[Supplied information]
┌──
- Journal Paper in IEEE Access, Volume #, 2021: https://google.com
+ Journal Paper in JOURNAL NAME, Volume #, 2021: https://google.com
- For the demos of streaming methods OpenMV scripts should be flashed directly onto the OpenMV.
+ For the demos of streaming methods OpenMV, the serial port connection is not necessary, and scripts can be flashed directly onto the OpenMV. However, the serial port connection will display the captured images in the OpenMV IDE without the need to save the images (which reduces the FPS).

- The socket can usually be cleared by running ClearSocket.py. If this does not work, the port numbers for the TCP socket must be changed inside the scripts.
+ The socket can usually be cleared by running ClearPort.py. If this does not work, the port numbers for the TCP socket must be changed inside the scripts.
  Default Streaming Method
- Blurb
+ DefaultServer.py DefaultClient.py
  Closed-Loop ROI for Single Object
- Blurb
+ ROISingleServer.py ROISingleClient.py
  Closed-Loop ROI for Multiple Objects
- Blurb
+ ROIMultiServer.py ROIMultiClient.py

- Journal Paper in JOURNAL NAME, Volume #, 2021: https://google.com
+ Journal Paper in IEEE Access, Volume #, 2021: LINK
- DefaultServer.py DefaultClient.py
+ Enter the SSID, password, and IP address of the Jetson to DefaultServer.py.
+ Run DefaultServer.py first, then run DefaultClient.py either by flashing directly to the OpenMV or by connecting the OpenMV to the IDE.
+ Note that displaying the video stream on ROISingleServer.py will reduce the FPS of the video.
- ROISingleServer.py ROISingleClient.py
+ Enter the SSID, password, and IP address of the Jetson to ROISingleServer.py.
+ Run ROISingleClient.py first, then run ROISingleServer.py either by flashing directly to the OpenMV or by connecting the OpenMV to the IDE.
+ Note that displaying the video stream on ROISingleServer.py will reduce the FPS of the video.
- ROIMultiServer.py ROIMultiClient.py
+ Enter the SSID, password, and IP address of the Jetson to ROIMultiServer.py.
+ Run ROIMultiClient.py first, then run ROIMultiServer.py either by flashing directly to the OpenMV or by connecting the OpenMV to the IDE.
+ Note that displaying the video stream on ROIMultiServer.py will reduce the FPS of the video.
└──
[What you are asked to do] Each line from the one that contains "ROIMultiClient.py first, then" to the end of the data should be set down exactly, both ends included.

[Task response]
+ Run ROIMultiClient.py first, then run ROIMultiServer.py either by flashing directly to the OpenMV or by connecting the OpenMV to the IDE.
+ Note that displaying the video stream on ROIMultiServer.py will reduce the FPS of the video.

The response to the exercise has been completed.